Generalprobe zwei Monate vor dem Großspektakel

 
Freizeit und Kultur / RUHR.2010 , Ruhrgebiet , Mo. 17.05.2010, Autor: voßnacke
 

Gelungene Generalprobe und ein erster Vorgeschmack auf eines der zentralen Highlights des Kulturhauptstadtjahrs – was will man mehr? In der Nacht zu Sonntag probten die Organisatoren und 150 Helfer das „Still-Leben Ruhrschnellweg“ rund zwei Monate vor dem Fest auf mitten auf der Pulsader des Reviers.

© RUHR.2010
© RUHR.2010
 

Nichts weniger als eine logistische Meisterleistung erfordert das Großspektakel am 18. Juli, bei dem die A40 auf 60 Kilometer entlang der Revierstädte Duisburg, Oberhausen, Mülheim, Essen, Gelsenkirchen, Bochum und Dortmund gesperrt wird. Hier entsteht die „längste Tafel der Welt“ - ein Boulevard mit rund 20.000 Tischen und über 7000 Gruppen, die sich und ihr Wirken präsentieren. Von Schulen und Kindergärten über Vereine und Kirchengemeinden bis zu ganzen Chören und Orchestern ist alles dabei. Ebenso wie erwartete rund eine Million Besucher.

Probieren geht über...

Dass ein solches Projekt der Superlative nicht einzig am Reißbrett geplant werden kann, versteht sich von selbst. Am Wochenende ging die Generalprobe erfolgreich über die Autobahn-Bühne. In der Nacht zu Sonntag testeten über 150 Helfer auf einem gesperrten Autobahnstück der A46 bei Jüchen den Aufbau von immerhin 400 Tischen und 800 Sitzbänken auf einer Länge von einem Kilometer.

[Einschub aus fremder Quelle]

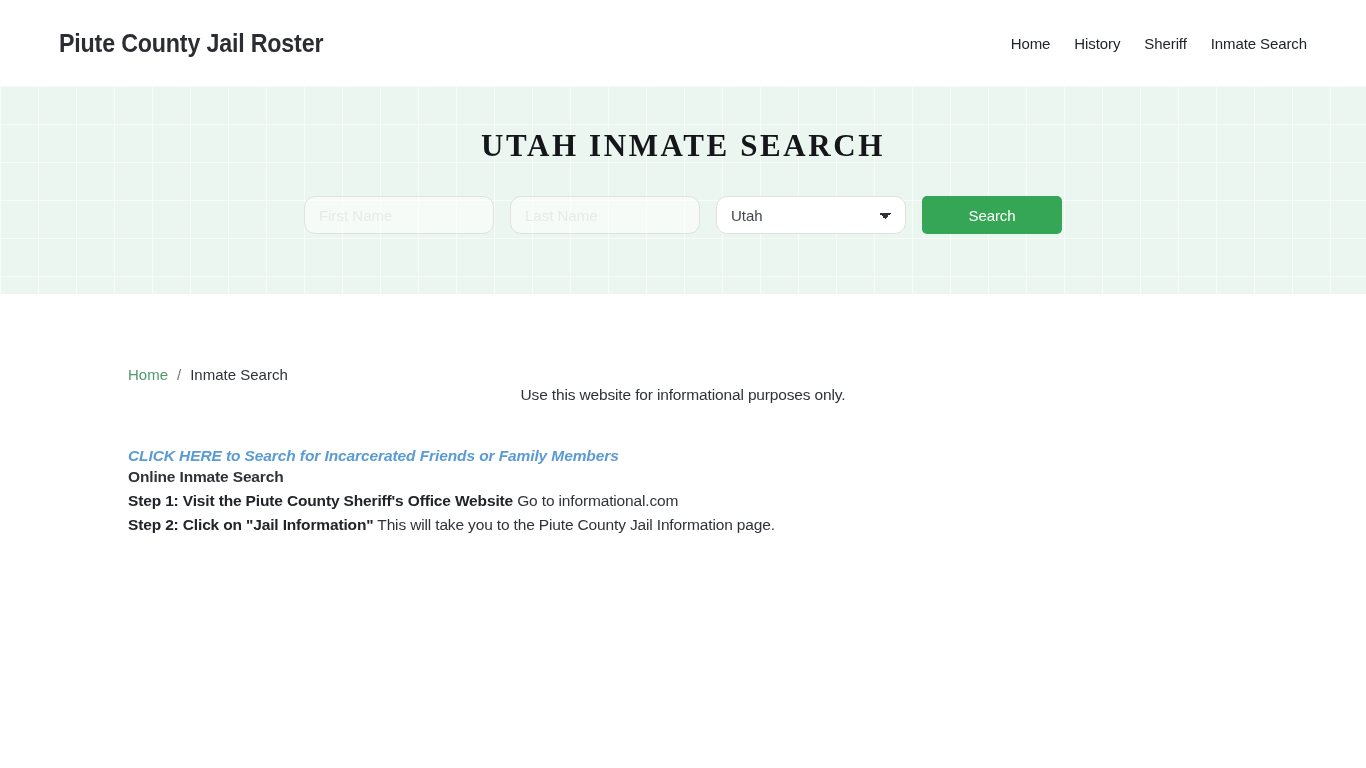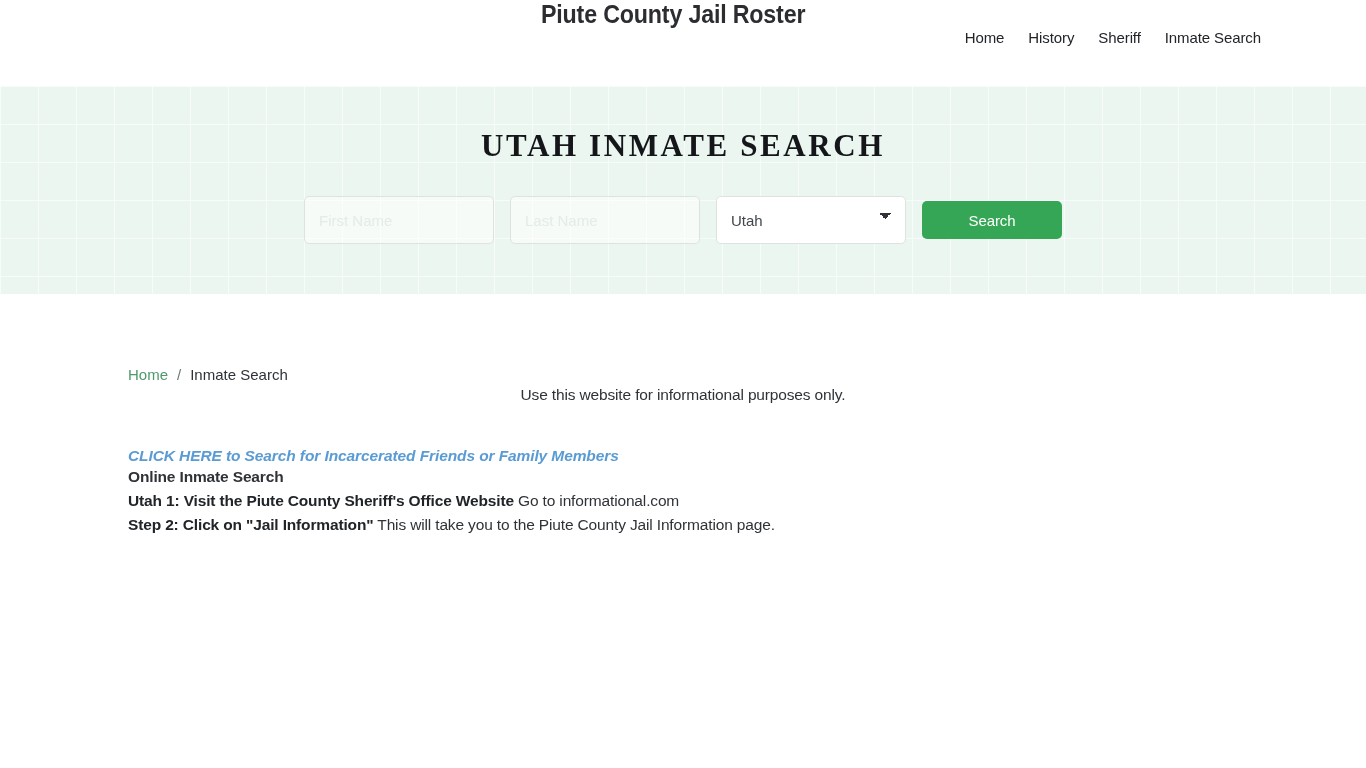"Piute County Jail Roster" .site-header { flex-direction: column -> none; padding: 0 105px -> 0 59px }
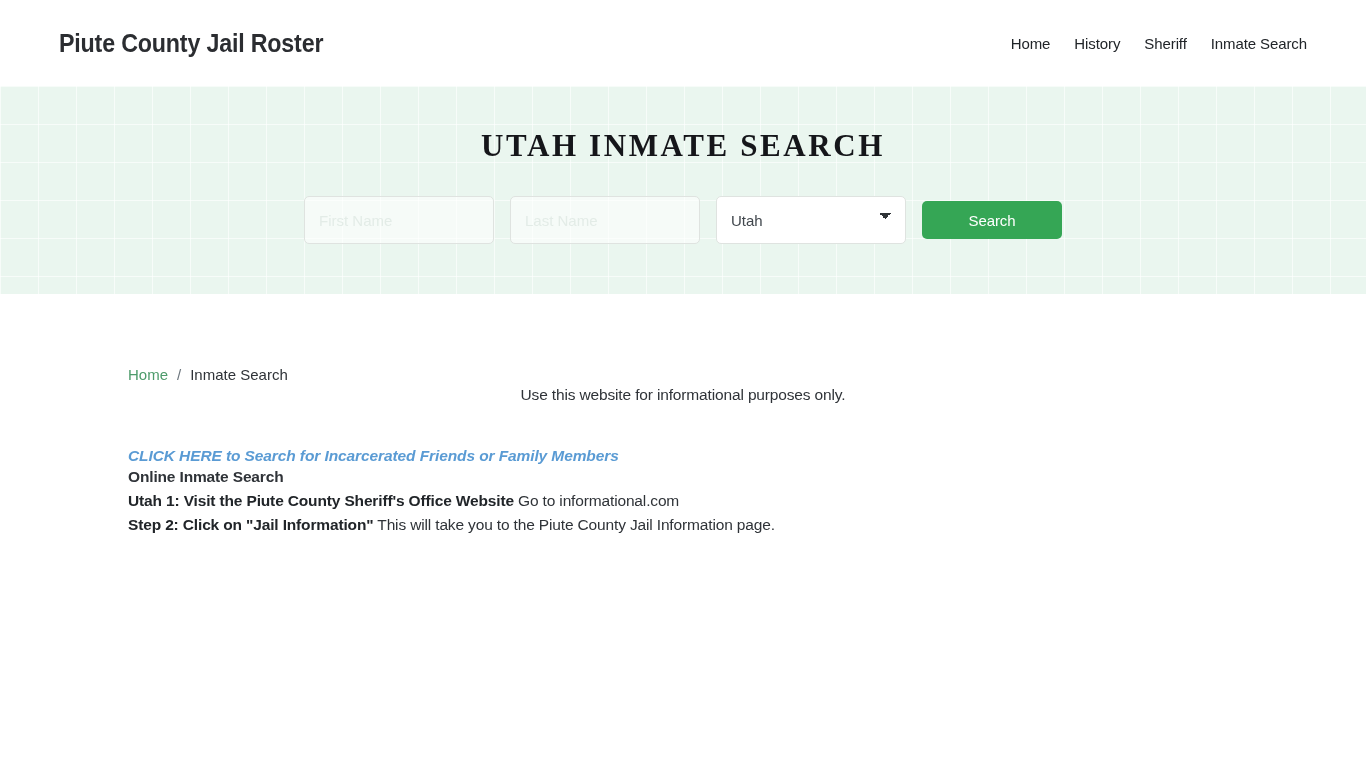"First Name" .field { border-radius: 5px -> 11px; height: 48px -> 38px }
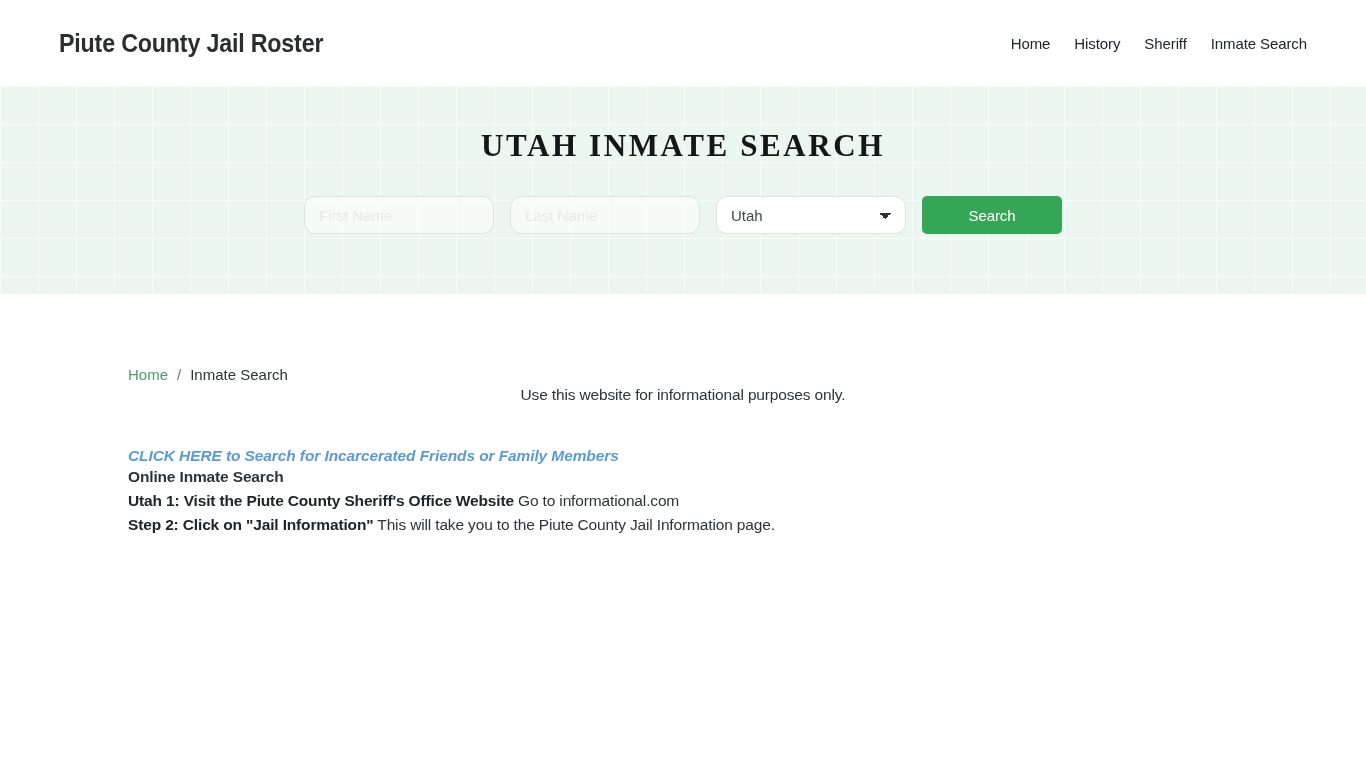"Utah 1: Visit the Piute" span.strong-line { text: Utah -> Step }
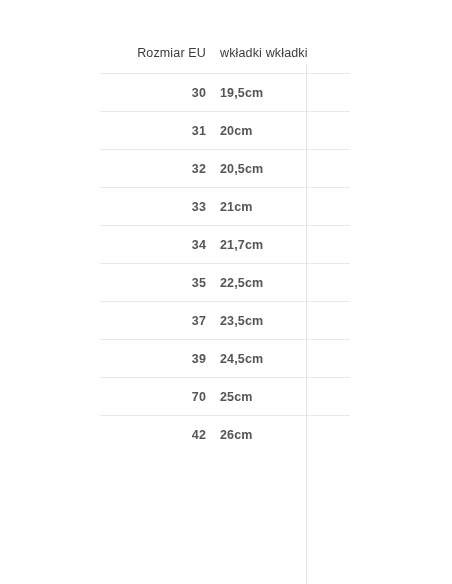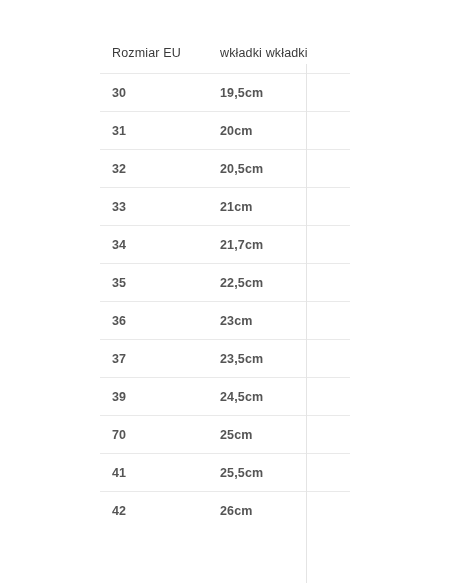"Rozmiar EU" table.size-table th.cell-eu, table.size-table td.cell-eu { text-align: none -> right }
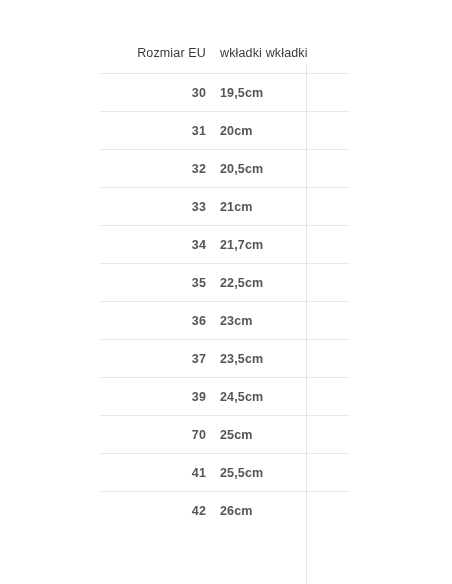"36" tr { html: <tr> <td>36</td> <td>23cm</td> </tr> -> none }
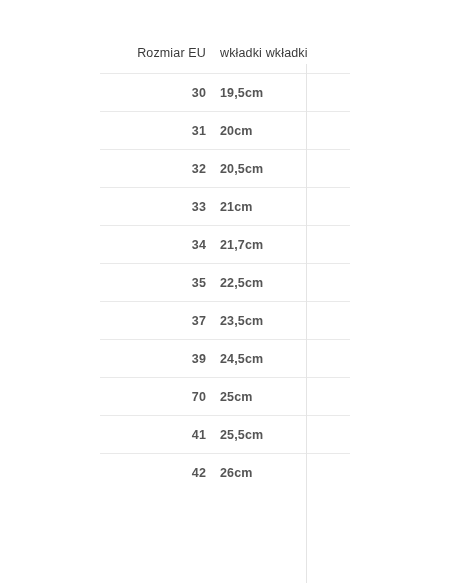"41" tr { html: <tr> <td>41</td> <td>25,5cm</td> </tr> -> none }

„Es hat sich gezeigt, dass die Planungen auch in der Praxis funktionieren“, resümierte Ralph Kindel, Projektleiter dieses Kulturhauptstadtprojekts, zufrieden. Im Mittelpunkt stand die Erkenntnis, wie die Infrastruktur für das „Still-Leben Ruhrschnellweg“ am Veranstaltungstag best- und schnellstmöglich auf die Strecke gebracht werden kann.

Den 18. Juli vorzumerken, ist Pflicht im Revier

Das Still-Leben soll zum Spiegel der Alltagskultur im Ruhrgebiet avancieren und zur einmaligen Begegnung von Kulturen, Generationen und Nationen. Ein fragloses Muss nicht nur für jeden Ruhrgebietler also, den 18. Juli im Kalender vorzumerken.